> _INSTRUCTIONS FOR THE TASK_:
Copy out exactly the lines below that run from the one holding "-130,24 +130,24 @@" to the one holding "<p>Chuck Yeager was", keeping both of those lines and no others.

> _DATA IN THIS EXERCISE_:
- - -
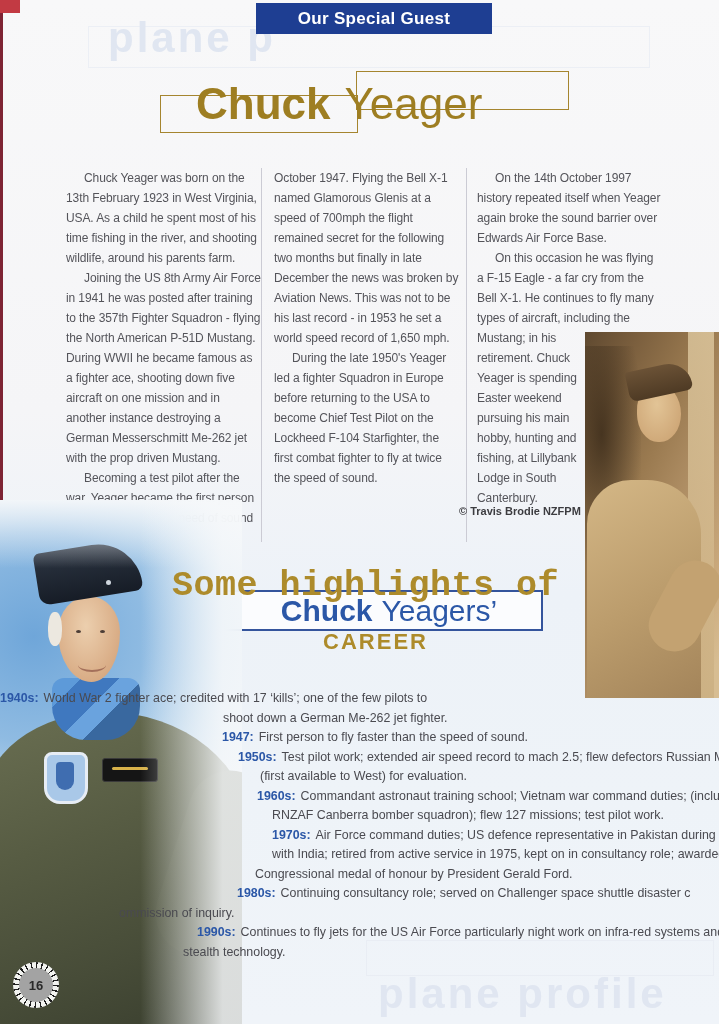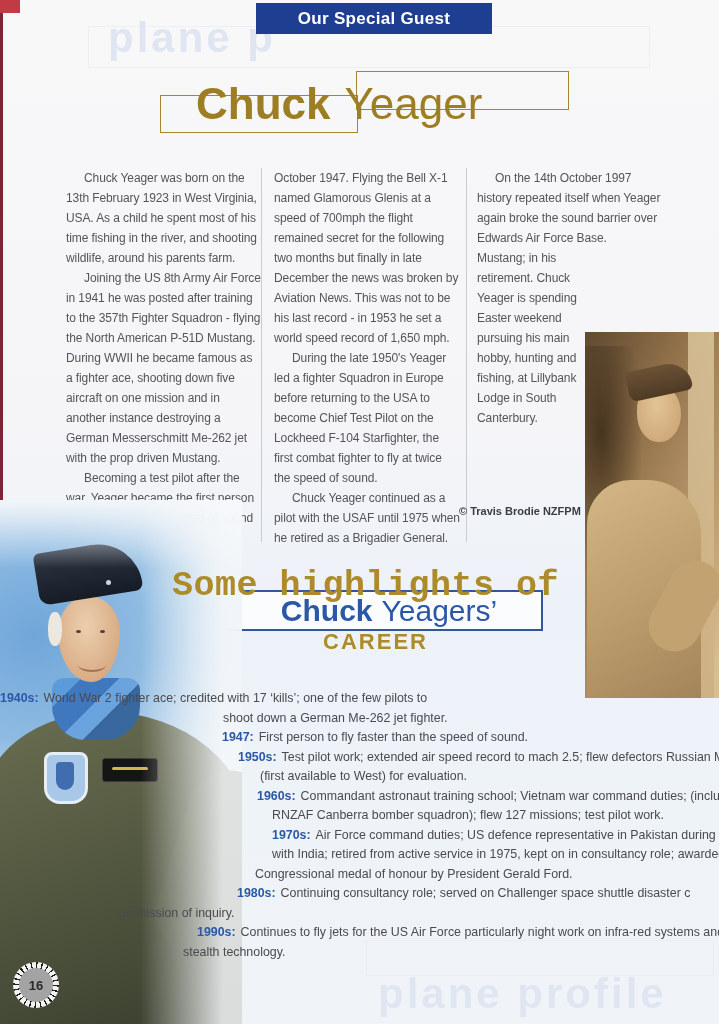--- a/index.html
+++ b/index.html
@@ -130,24 +130,24 @@
   <div class="vrule vrule2"></div>
 
   <div class="col col1">
     <p>Chuck Yeager was born on the 13th February 1923 in West Virginia, USA. As a child he spent most of his time fishing in the river, and shooting wildlife, around his parents farm.</p>
     <p>Joining the US 8th Army Air Force in 1941 he was posted after training to the 357th Fighter Squadron - flying the North American P-51D Mustang. During WWII he became famous as a fighter ace, shooting down five aircraft on one mission and in another instance destroying a German Messerschmitt Me-262 jet with the prop driven Mustang.</p>
     <p>Becoming a test pilot after the war, Yeager became the first person to fly faster than the speed of sound on 14th</p>
   </div>
   <div class="col col2">
     <p class="noindent">October 1947. Flying the Bell X-1 named Glamorous Glenis at a speed of 700mph the flight remained secret for the following two months but finally in late December the news was broken by Aviation News. This was not to be his last record - in 1953 he set a world speed record of 1,650 mph.</p>
     <p>During the late 1950's Yeager led a fighter Squadron in Europe before returning to the USA to become Chief Test Pilot on the Lockheed F-104 Starfighter, the first combat fighter to fly at twice the speed of sound.</p>
-    <p>Chuck Yeager continued as a pilot with the USAF until 1975 when he retired as a Brigadier General.</p>
   </div>
   <div class="col col3">
     <p>On the 14th October 1997 history repeated itself when Yeager again broke the sound barrier over Edwards Air Force Base.</p>
+    <p>On this occasion he was flying a F-15 Eagle - a far cry from the Bell X-1. He continues to fly many types of aircraft, including the</p>
     <p class="narrow">Mustang; in his retirement. Chuck Yeager is spending Easter weekend pursuing his main hobby, hunting and fishing, at Lillybank Lodge in South Canterbury.</p>
   </div>
   <div class="credit">© Travis Brodie NZFPM</div>
 
   <div class="photo-sepia">
     <div class="s-darkbg"></div>
     <div class="s-curtain"></div>
     <div class="s-shirt"></div>
     <div class="s-arm"></div>
     <div class="s-head"></div>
- - -
> _RESPONSE TO THIS EXERCISE_:
@@ -130,24 +130,24 @@
   <div class="vrule vrule2"></div>
 
   <div class="col col1">
     <p>Chuck Yeager was born on the 13th February 1923 in West Virginia, USA. As a child he spent most of his time fishing in the river, and shooting wildlife, around his parents farm.</p>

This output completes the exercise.